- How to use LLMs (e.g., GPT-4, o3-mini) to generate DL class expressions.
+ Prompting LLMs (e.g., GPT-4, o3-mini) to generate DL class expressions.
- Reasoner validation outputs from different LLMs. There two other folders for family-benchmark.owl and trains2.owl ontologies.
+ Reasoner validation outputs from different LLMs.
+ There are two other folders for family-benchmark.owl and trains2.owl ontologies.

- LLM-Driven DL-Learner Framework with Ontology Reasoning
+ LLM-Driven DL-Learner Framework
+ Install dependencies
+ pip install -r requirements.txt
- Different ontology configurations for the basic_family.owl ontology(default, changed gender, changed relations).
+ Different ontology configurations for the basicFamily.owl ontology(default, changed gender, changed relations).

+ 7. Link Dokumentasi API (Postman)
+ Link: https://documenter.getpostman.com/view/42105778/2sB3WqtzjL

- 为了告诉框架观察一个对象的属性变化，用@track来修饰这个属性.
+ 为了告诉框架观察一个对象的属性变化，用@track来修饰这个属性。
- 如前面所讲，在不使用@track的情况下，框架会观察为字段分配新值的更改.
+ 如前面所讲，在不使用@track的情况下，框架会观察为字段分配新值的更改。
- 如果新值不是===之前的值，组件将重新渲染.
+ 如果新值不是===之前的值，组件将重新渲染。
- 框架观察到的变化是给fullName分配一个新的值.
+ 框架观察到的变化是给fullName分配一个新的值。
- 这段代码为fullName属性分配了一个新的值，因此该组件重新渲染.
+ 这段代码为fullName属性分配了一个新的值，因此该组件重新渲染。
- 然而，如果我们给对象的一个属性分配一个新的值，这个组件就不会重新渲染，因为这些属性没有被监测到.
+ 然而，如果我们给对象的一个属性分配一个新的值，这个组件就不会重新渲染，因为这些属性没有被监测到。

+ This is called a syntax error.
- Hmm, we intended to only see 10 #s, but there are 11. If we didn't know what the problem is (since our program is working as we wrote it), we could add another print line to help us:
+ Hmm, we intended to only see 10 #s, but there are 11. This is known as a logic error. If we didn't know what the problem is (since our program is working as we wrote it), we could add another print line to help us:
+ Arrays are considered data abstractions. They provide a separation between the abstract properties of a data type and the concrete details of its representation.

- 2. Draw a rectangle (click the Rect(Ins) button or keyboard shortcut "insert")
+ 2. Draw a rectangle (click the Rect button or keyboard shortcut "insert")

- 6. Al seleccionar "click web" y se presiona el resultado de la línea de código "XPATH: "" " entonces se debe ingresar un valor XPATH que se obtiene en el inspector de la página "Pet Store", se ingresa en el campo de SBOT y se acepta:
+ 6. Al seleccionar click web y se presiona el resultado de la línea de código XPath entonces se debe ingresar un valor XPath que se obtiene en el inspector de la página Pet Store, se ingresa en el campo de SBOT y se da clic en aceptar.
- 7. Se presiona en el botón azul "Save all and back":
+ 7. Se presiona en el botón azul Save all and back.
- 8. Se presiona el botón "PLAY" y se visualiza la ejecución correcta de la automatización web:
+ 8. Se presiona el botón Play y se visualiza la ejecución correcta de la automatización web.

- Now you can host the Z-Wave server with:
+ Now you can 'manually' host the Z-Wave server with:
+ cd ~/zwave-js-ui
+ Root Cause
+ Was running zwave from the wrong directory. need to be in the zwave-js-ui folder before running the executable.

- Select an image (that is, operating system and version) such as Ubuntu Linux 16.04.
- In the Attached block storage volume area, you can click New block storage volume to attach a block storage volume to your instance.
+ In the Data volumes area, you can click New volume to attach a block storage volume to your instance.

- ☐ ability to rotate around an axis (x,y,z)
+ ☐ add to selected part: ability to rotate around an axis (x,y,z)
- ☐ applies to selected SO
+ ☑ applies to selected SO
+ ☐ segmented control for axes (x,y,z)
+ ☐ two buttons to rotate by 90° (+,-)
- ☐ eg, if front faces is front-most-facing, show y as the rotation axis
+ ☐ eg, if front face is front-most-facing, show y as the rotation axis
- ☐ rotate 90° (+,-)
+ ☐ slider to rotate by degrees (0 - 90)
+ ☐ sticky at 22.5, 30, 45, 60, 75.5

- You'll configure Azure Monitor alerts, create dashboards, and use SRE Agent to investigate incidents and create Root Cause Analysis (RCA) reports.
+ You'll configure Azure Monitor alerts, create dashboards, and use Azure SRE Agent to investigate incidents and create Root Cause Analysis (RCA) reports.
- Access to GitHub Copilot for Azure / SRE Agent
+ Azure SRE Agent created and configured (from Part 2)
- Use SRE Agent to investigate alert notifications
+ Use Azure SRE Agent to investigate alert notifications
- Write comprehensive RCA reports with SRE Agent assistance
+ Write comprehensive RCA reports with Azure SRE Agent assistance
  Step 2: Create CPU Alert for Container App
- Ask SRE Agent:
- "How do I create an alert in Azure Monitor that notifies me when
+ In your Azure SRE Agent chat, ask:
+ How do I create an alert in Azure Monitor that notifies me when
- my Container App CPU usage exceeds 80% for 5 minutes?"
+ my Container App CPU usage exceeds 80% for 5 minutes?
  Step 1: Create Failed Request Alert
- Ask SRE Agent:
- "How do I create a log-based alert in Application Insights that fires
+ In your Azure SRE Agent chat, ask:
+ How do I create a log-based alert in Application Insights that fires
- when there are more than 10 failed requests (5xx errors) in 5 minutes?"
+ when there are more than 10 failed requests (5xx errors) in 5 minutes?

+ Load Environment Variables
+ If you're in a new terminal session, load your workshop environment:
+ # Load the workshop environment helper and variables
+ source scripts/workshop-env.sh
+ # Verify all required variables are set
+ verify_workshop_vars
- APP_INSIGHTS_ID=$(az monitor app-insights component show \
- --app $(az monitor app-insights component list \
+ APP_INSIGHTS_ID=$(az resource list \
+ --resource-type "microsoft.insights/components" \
###
◆ **Exercise**: Nothing may be dropped or altered; repeat every record in full.

◆ **Response to the task**:
- How to use LLMs (e.g., GPT-4, o3-mini) to generate DL class expressions.
+ Prompting LLMs (e.g., GPT-4, o3-mini) to generate DL class expressions.
- Reasoner validation outputs from different LLMs. There two other folders for family-benchmark.owl and trains2.owl ontologies.
+ Reasoner validation outputs from different LLMs.
+ There are two other folders for family-benchmark.owl and trains2.owl ontologies.

- LLM-Driven DL-Learner Framework with Ontology Reasoning
+ LLM-Driven DL-Learner Framework
+ Install dependencies
+ pip install -r requirements.txt
- Different ontology configurations for the basic_family.owl ontology(default, changed gender, changed relations).
+ Different ontology configurations for the basicFamily.owl ontology(default, changed gender, changed relations).

+ 7. Link Dokumentasi API (Postman)
+ Link: https://documenter.getpostman.com/view/42105778/2sB3WqtzjL

- 为了告诉框架观察一个对象的属性变化，用@track来修饰这个属性.
+ 为了告诉框架观察一个对象的属性变化，用@track来修饰这个属性。
- 如前面所讲，在不使用@track的情况下，框架会观察为字段分配新值的更改.
+ 如前面所讲，在不使用@track的情况下，框架会观察为字段分配新值的更改。
- 如果新值不是===之前的值，组件将重新渲染.
+ 如果新值不是===之前的值，组件将重新渲染。
- 框架观察到的变化是给fullName分配一个新的值.
+ 框架观察到的变化是给fullName分配一个新的值。
- 这段代码为fullName属性分配了一个新的值，因此该组件重新渲染.
+ 这段代码为fullName属性分配了一个新的值，因此该组件重新渲染。
- 然而，如果我们给对象的一个属性分配一个新的值，这个组件就不会重新渲染，因为这些属性没有被监测到.
+ 然而，如果我们给对象的一个属性分配一个新的值，这个组件就不会重新渲染，因为这些属性没有被监测到。

+ This is called a syntax error.
- Hmm, we intended to only see 10 #s, but there are 11. If we didn't know what the problem is (since our program is working as we wrote it), we could add another print line to help us:
+ Hmm, we intended to only see 10 #s, but there are 11. This is known as a logic error. If we didn't know what the problem is (since our program is working as we wrote it), we could add another print line to help us:
+ Arrays are considered data abstractions. They provide a separation between the abstract properties of a data type and the concrete details of its representation.

- 2. Draw a rectangle (click the Rect(Ins) button or keyboard shortcut "insert")
+ 2. Draw a rectangle (click the Rect button or keyboard shortcut "insert")

- 6. Al seleccionar "click web" y se presiona el resultado de la línea de código "XPATH: "" " entonces se debe ingresar un valor XPATH que se obtiene en el inspector de la página "Pet Store", se ingresa en el campo de SBOT y se acepta:
+ 6. Al seleccionar click web y se presiona el resultado de la línea de código XPath entonces se debe ingresar un valor XPath que se obtiene en el inspector de la página Pet Store, se ingresa en el campo de SBOT y se da clic en aceptar.
- 7. Se presiona en el botón azul "Save all and back":
+ 7. Se presiona en el botón azul Save all and back.
- 8. Se presiona el botón "PLAY" y se visualiza la ejecución correcta de la automatización web:
+ 8. Se presiona el botón Play y se visualiza la ejecución correcta de la automatización web.

- Now you can host the Z-Wave server with:
+ Now you can 'manually' host the Z-Wave server with:
+ cd ~/zwave-js-ui
+ Root Cause
+ Was running zwave from the wrong directory. need to be in the zwave-js-ui folder before running the executable.

- Select an image (that is, operating system and version) such as Ubuntu Linux 16.04.
- In the Attached block storage volume area, you can click New block storage volume to attach a block storage volume to your instance.
+ In the Data volumes area, you can click New volume to attach a block storage volume to your instance.

- ☐ ability to rotate around an axis (x,y,z)
+ ☐ add to selected part: ability to rotate around an axis (x,y,z)
- ☐ applies to selected SO
+ ☑ applies to selected SO
+ ☐ segmented control for axes (x,y,z)
+ ☐ two buttons to rotate by 90° (+,-)
- ☐ eg, if front faces is front-most-facing, show y as the rotation axis
+ ☐ eg, if front face is front-most-facing, show y as the rotation axis
- ☐ rotate 90° (+,-)
+ ☐ slider to rotate by degrees (0 - 90)
+ ☐ sticky at 22.5, 30, 45, 60, 75.5

- You'll configure Azure Monitor alerts, create dashboards, and use SRE Agent to investigate incidents and create Root Cause Analysis (RCA) reports.
+ You'll configure Azure Monitor alerts, create dashboards, and use Azure SRE Agent to investigate incidents and create Root Cause Analysis (RCA) reports.
- Access to GitHub Copilot for Azure / SRE Agent
+ Azure SRE Agent created and configured (from Part 2)
- Use SRE Agent to investigate alert notifications
+ Use Azure SRE Agent to investigate alert notifications
- Write comprehensive RCA reports with SRE Agent assistance
+ Write comprehensive RCA reports with Azure SRE Agent assistance
  Step 2: Create CPU Alert for Container App
- Ask SRE Agent:
- "How do I create an alert in Azure Monitor that notifies me when
+ In your Azure SRE Agent chat, ask:
+ How do I create an alert in Azure Monitor that notifies me when
- my Container App CPU usage exceeds 80% for 5 minutes?"
+ my Container App CPU usage exceeds 80% for 5 minutes?
  Step 1: Create Failed Request Alert
- Ask SRE Agent:
- "How do I create a log-based alert in Application Insights that fires
+ In your Azure SRE Agent chat, ask:
+ How do I create a log-based alert in Application Insights that fires
- when there are more than 10 failed requests (5xx errors) in 5 minutes?"
+ when there are more than 10 failed requests (5xx errors) in 5 minutes?

+ Load Environment Variables
+ If you're in a new terminal session, load your workshop environment:
+ # Load the workshop environment helper and variables
+ source scripts/workshop-env.sh
+ # Verify all required variables are set
+ verify_workshop_vars
- APP_INSIGHTS_ID=$(az monitor app-insights component show \
- --app $(az monitor app-insights component list \
+ APP_INSIGHTS_ID=$(az resource list \
+ --resource-type "microsoft.insights/components" \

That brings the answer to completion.